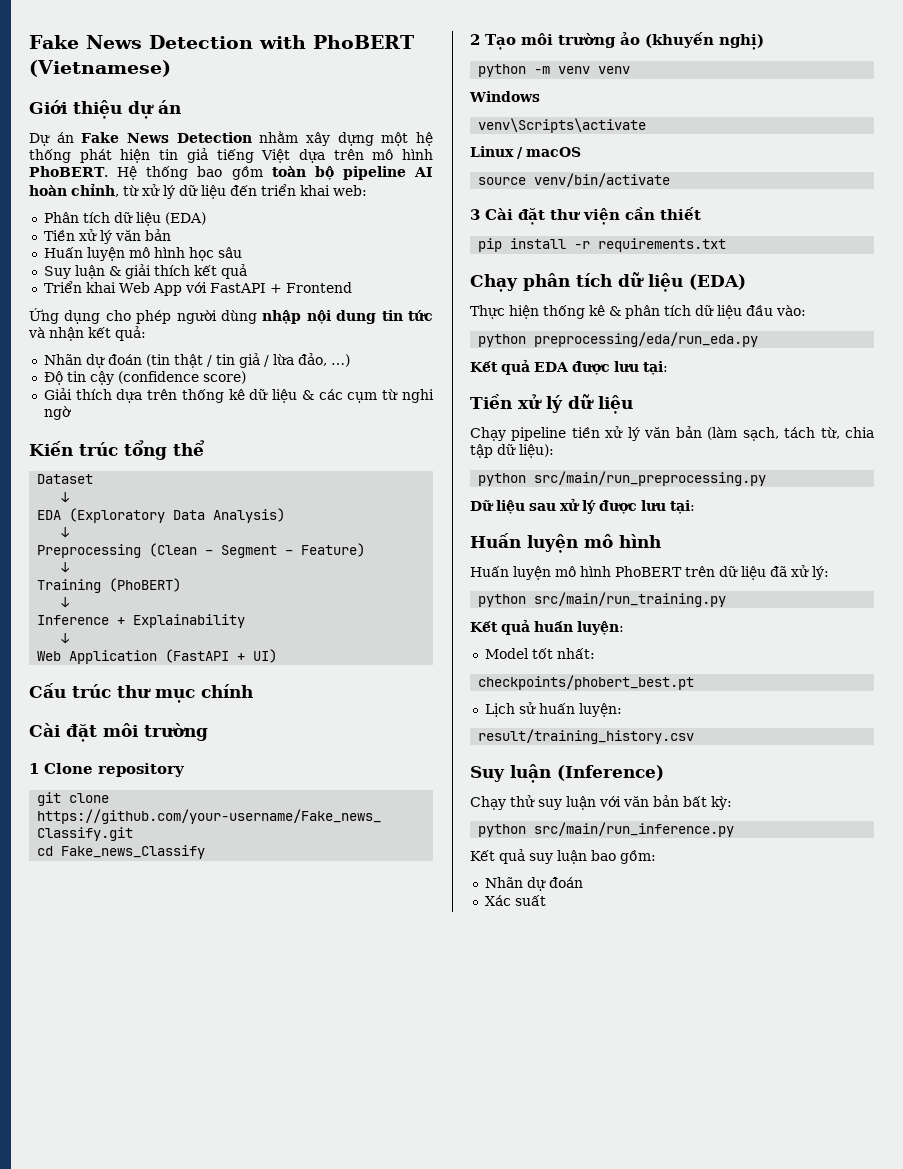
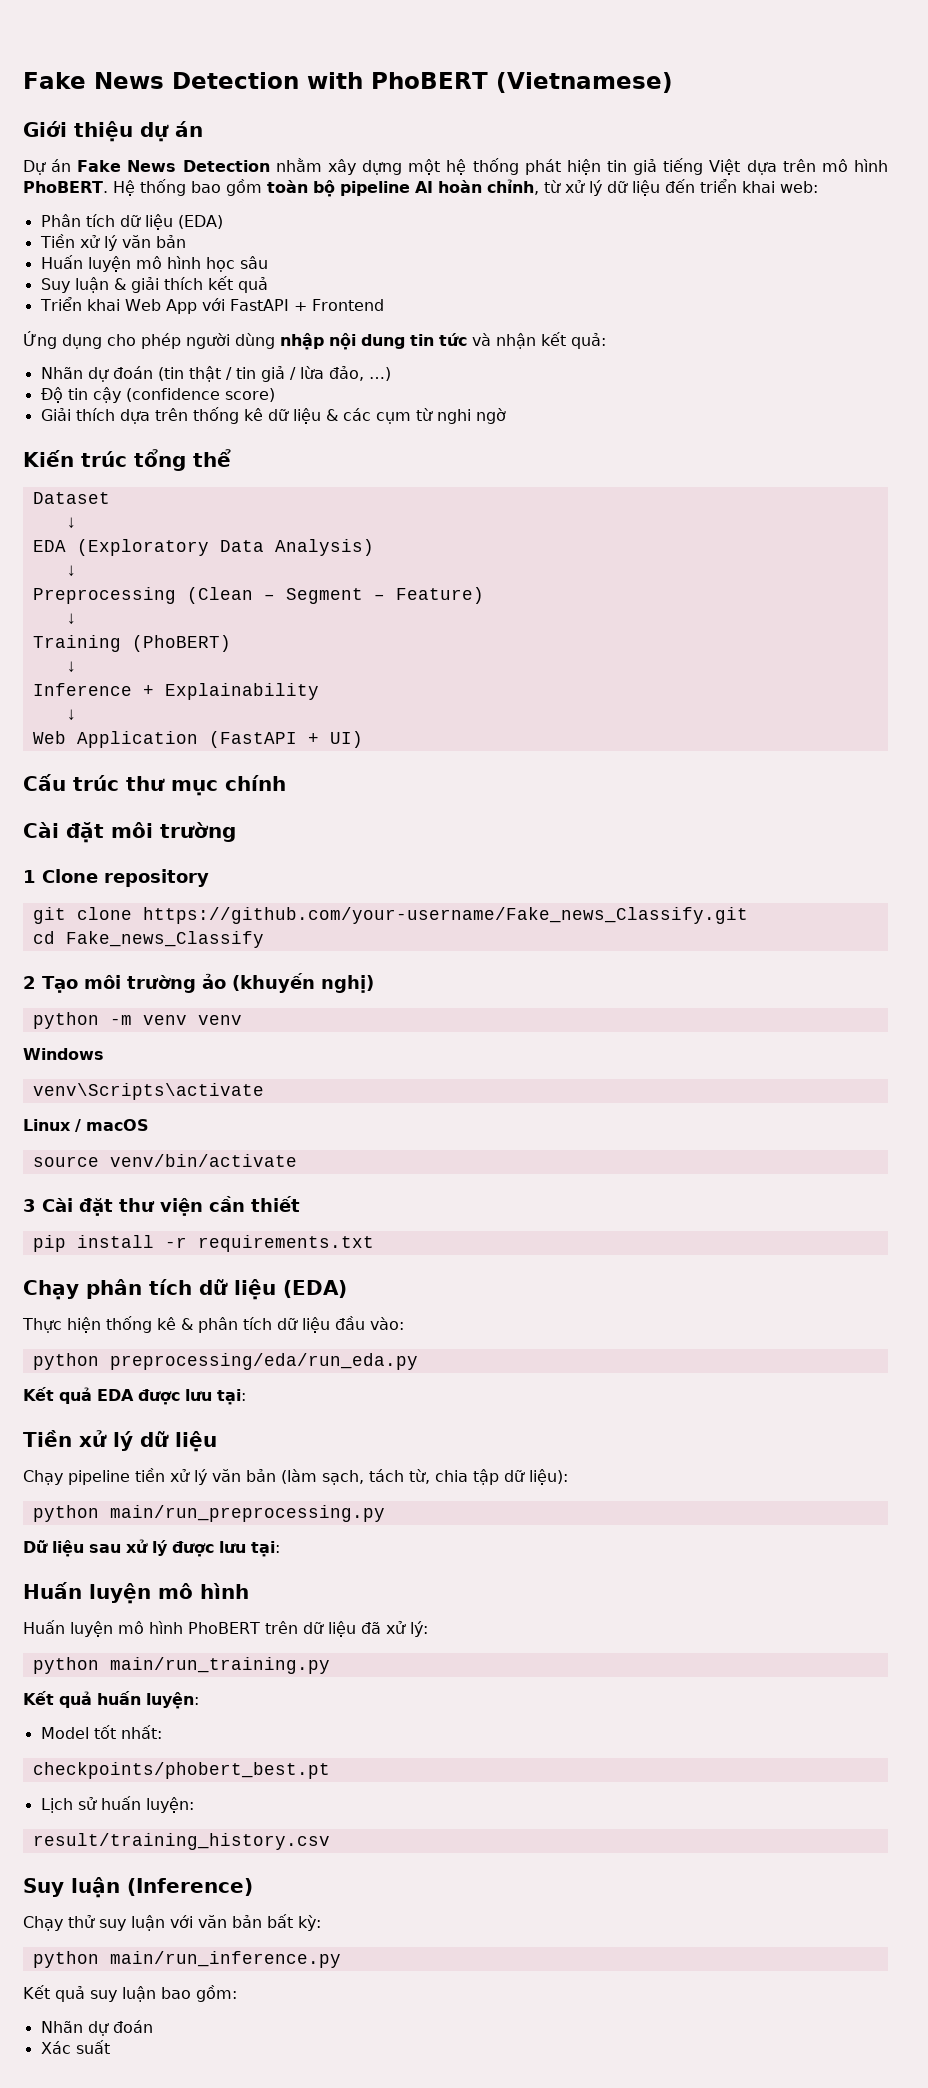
- python src/main/run_preprocessing.py
+ python main/run_preprocessing.py
- python src/main/run_training.py
+ python main/run_training.py
- python src/main/run_inference.py
+ python main/run_inference.py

What is required :: The data shown above must be printed again exactly, with no images included.

Completed task ::
- python src/main/run_preprocessing.py
+ python main/run_preprocessing.py
- python src/main/run_training.py
+ python main/run_training.py
- python src/main/run_inference.py
+ python main/run_inference.py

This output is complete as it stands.